The Transcriptome of Schistosoma mansoni Developing Eggs Reveals Key Mediators in Pathogenesis and Life Cycle Propagation

Abstract

Schistosomiasis, the most important helminthic disease of humanity, is caused by infection with parasitic flatworms of the genus Schistosoma. The disease is driven by parasite eggs becoming trapped in host tissues, followed by inflammation and granuloma formation. Despite abundant transcriptome data for most developmental stages of the three main human-infective schistosome species—Schistosoma mansoni, S. japonicum and S. haematobium—the transcriptomic profiles of developing eggs remain under unexplored. In this study, we performed RNAseq of S. mansoni eggs laid in vitro during early and late embryogenesis, days 1-3 and 3-6 post-oviposition, respectively. Analysis of the transcriptomes identified hundreds of up-regulated genes during the later stage, including venom allergen-like (VAL) proteins, well-established host immunomodulators, and genes involved in organogenesis of the miracidium larva. In addition, the transcriptomes of the in vitro laid eggs were compared with existing publicly available RNA-seq datasets from S. mansoni eggs collected from the livers of rodent hosts.
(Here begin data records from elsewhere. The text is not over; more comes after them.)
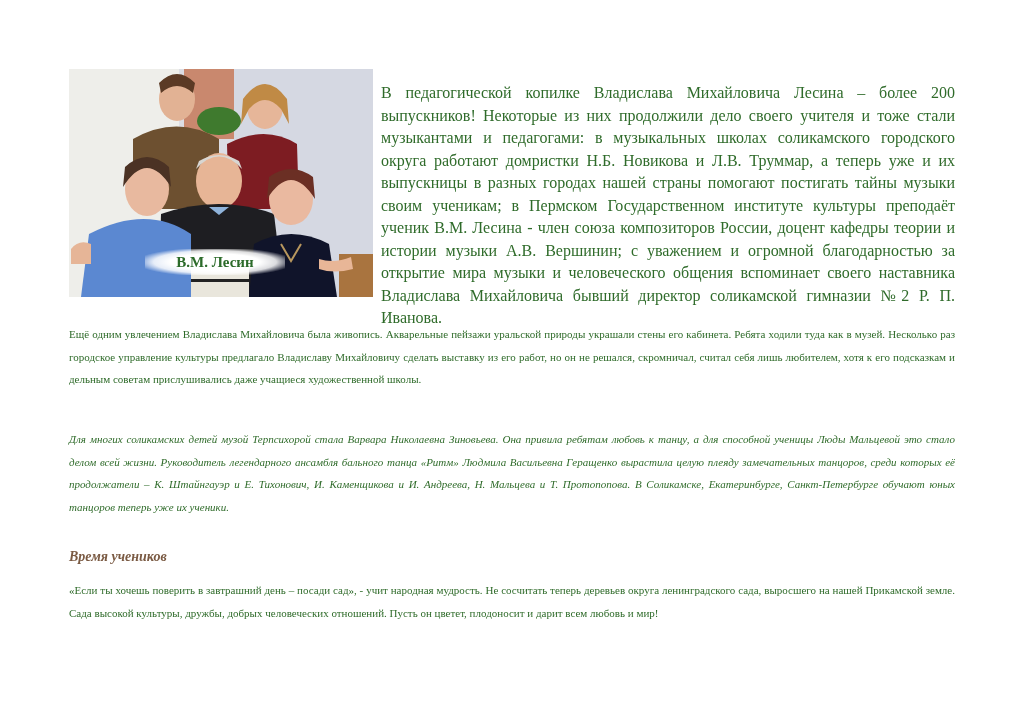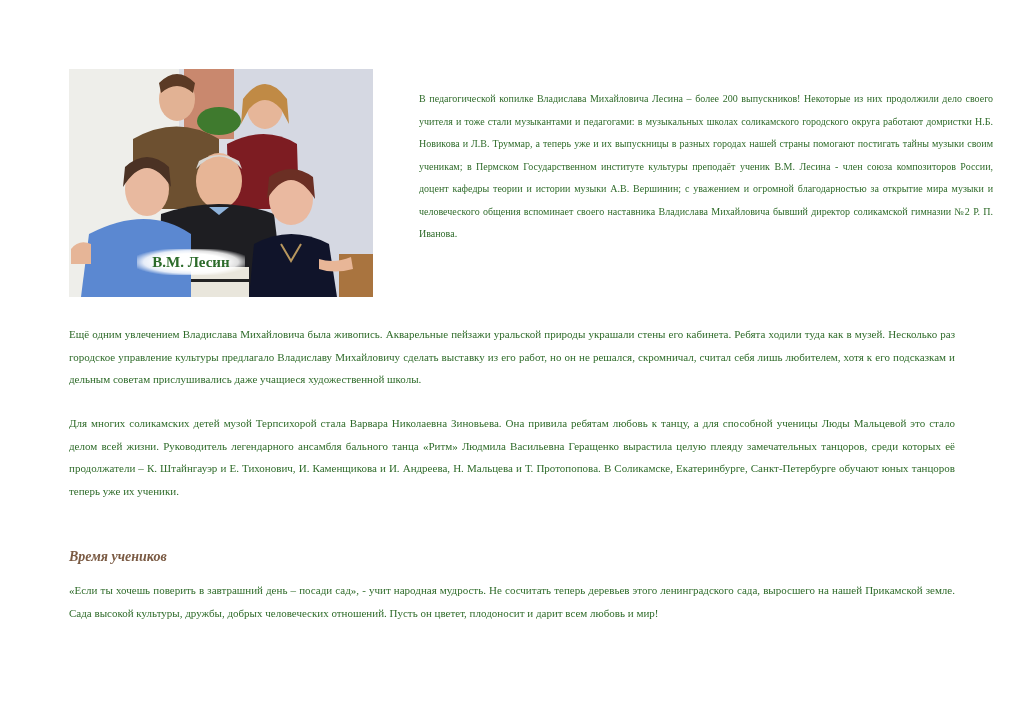--- a/index.html
+++ b/index.html
@@ -16,8 +16,8 @@
              font-weight: bold; font-size: 15px; color: #2c6b2a;
              background: radial-gradient(ellipse at center, rgba(255,255,255,1) 45%, rgba(255,255,255,0.85) 62%, rgba(255,255,255,0) 80%); }
 
-  .intro { position: absolute; left: 312px; top: 12px; width: 574px;
-           font-size: 10px; line-height: 22.5px; text-align: justify; margin-left: 38px; }
+  .intro { position: absolute; left: 312px; top: 0; width: 574px;
+           font-size: 16px; line-height: 22.5px; text-align: justify; }
 
   p.para { margin: 0; font-size: 11px; line-height: 22.5px; text-align: justify; }
   .p2 { position: absolute; top: 257px; width: 886px; }

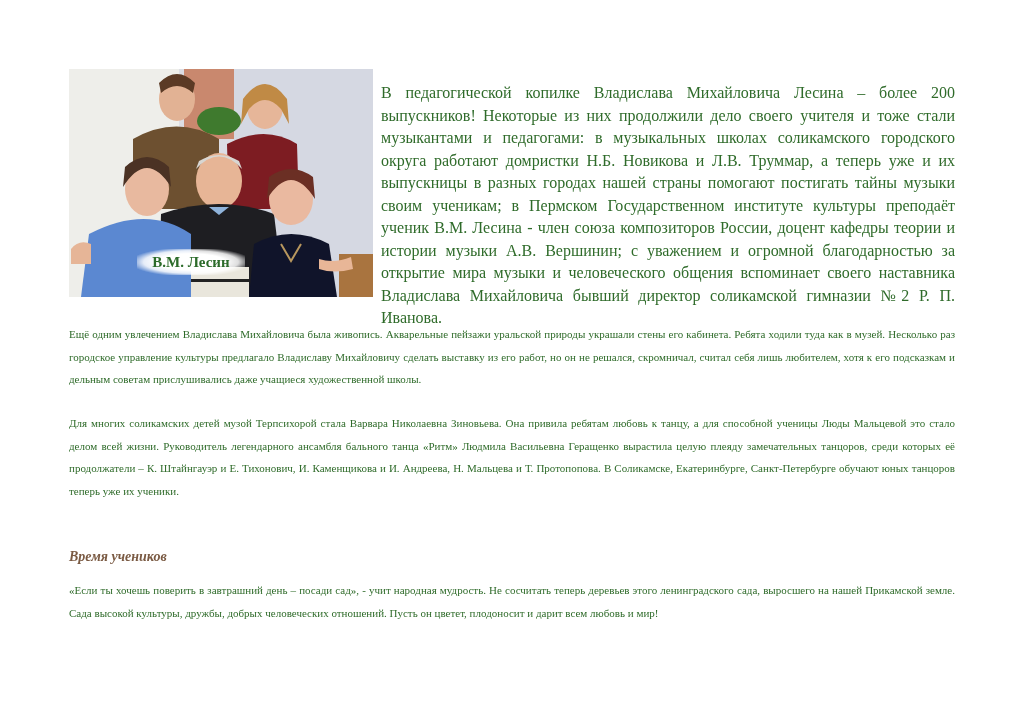--- a/index.html
+++ b/index.html
@@ -11,7 +11,7 @@
   .photo { position: absolute; left: 0; top: 3px; width: 304px; height: 228px;
            overflow: hidden; background: #e8e6e9; }
   .photo svg { display: block; width: 304px; height: 228px; }
-  .caption { position: absolute; left: 68px; top: 180px; width: 108px; height: 26px;
+  .caption { position: absolute; left: 76px; top: 180px; width: 140px; height: 26px;
              display: flex; align-items: center; justify-content: center;
              font-weight: bold; font-size: 15px; color: #2c6b2a;
              background: radial-gradient(ellipse at center, rgba(255,255,255,1) 45%, rgba(255,255,255,0.85) 62%, rgba(255,255,255,0) 80%); }

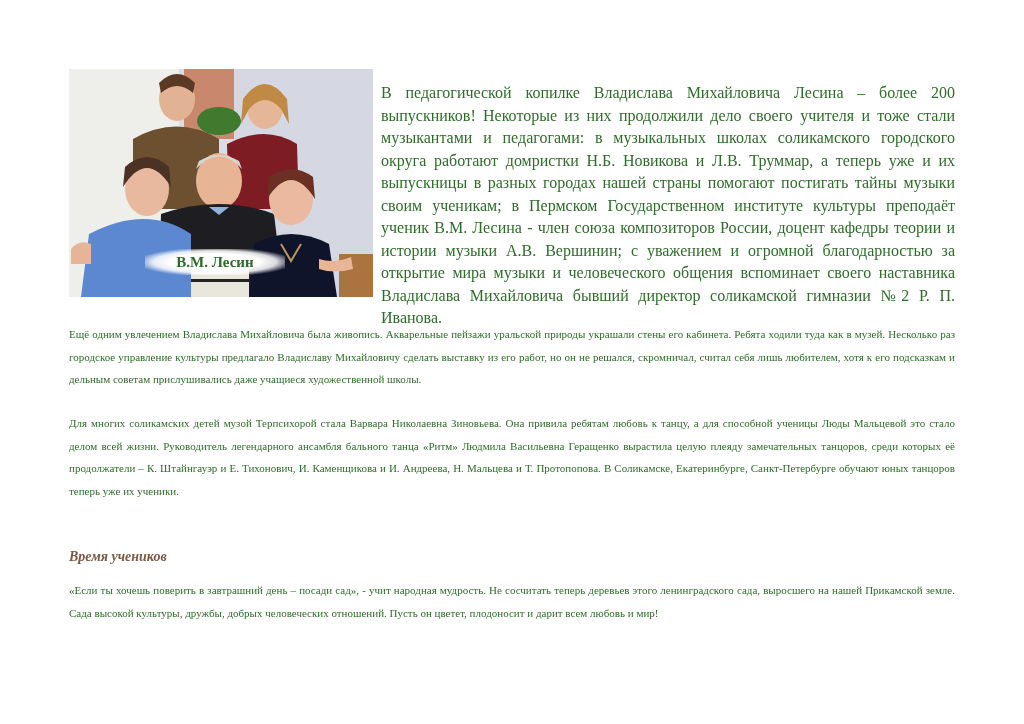--- a/index.html
+++ b/index.html
@@ -21,7 +21,7 @@
 
   p.para { margin: 0; font-size: 11px; line-height: 22.5px; text-align: justify; }
   .p2 { position: absolute; top: 257px; width: 886px; }
-  .p3 { position: absolute; top: 346px; width: 886px; }
+  .p3 { position: absolute; top: 362px; width: 886px; font-style: italic; }
   .heading { position: absolute; top: 483px; margin: 0; font-size: 14px; font-style: italic;
              font-weight: bold; color: #7a5a43; }
   .p4 { position: absolute; top: 513px; width: 886px; }

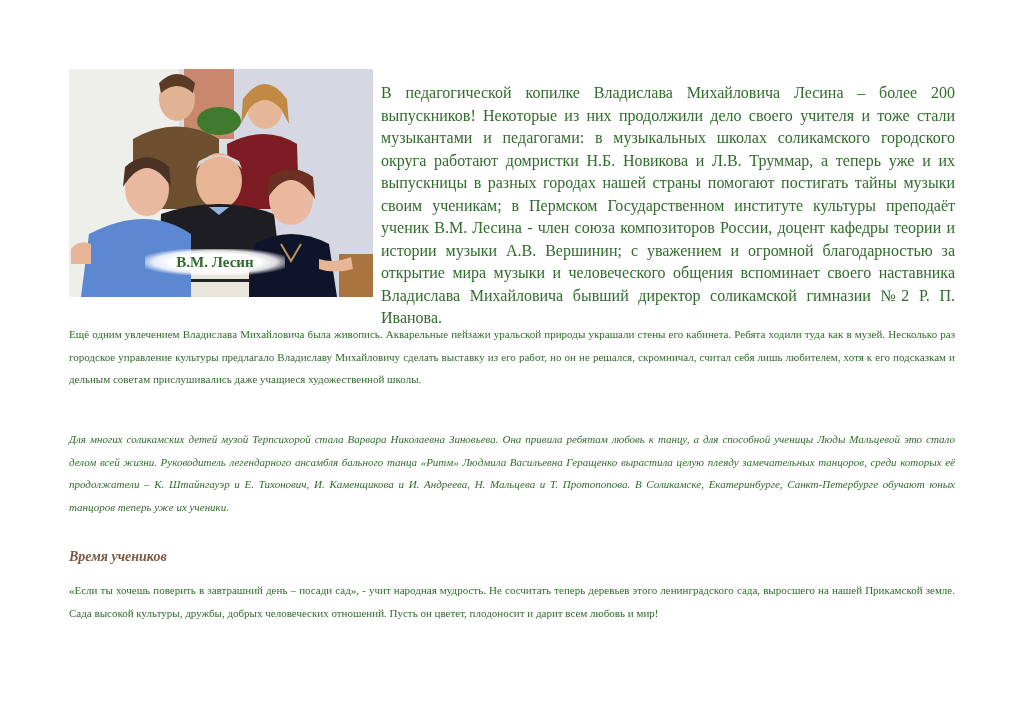--- a/index.html
+++ b/index.html
@@ -80,7 +80,7 @@
   <p class="para p3">Для многих соликамских детей музой Терпсихорой стала Варвара Николаевна Зиновьева. Она привила ребятам любовь к танцу, а для способной ученицы Люды Мальцевой это стало делом всей жизни. Руководитель легендарного ансамбля бального танца «Ритм» Людмила Васильевна Геращенко вырастила целую плеяду замечательных танцоров, среди которых её продолжатели – К. Штайнгауэр и Е. Тихонович, И. Каменщикова и И. Андреева, Н. Мальцева и Т. Протопопова. В Соликамске, Екатеринбурге, Санкт-Петербурге обучают юных танцоров теперь уже их ученики.</p>
 
   <h2 class="heading">Время учеников</h2>
-  <p class="para p4">«Если ты хочешь поверить в завтрашний день – посади сад», - учит народная мудрость. Не сосчитать теперь деревьев этого ленинградского сада, выросшего на нашей Прикамской земле. Сада высокой культуры, дружбы, добрых человеческих отношений. Пусть он цветет, плодоносит и дарит всем любовь и мир!</p>
+  <p class="para p4">«Если ты хочешь поверить в завтрашний день – посади сад», - учит народная мудрость. Не сосчитать теперь деревьев округа ленинградского сада, выросшего на нашей Прикамской земле. Сада высокой культуры, дружбы, добрых человеческих отношений. Пусть он цветет, плодоносит и дарит всем любовь и мир!</p>
 
 </div>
Analysis of enriched GO terms and pathway annotations revealed cell division and protein synthesis processes associated with early embryogenesis, whereas cellular metabolic processes, microtubule-based movement, and microtubule cytoskeleton organization were enriched in the later developmental time point. This is the first transcriptomic analysis of S. mansoni embryonic development, and will facilitate our understanding of infection pathogenesis, miracidial development and life cycle progression of schistosomes.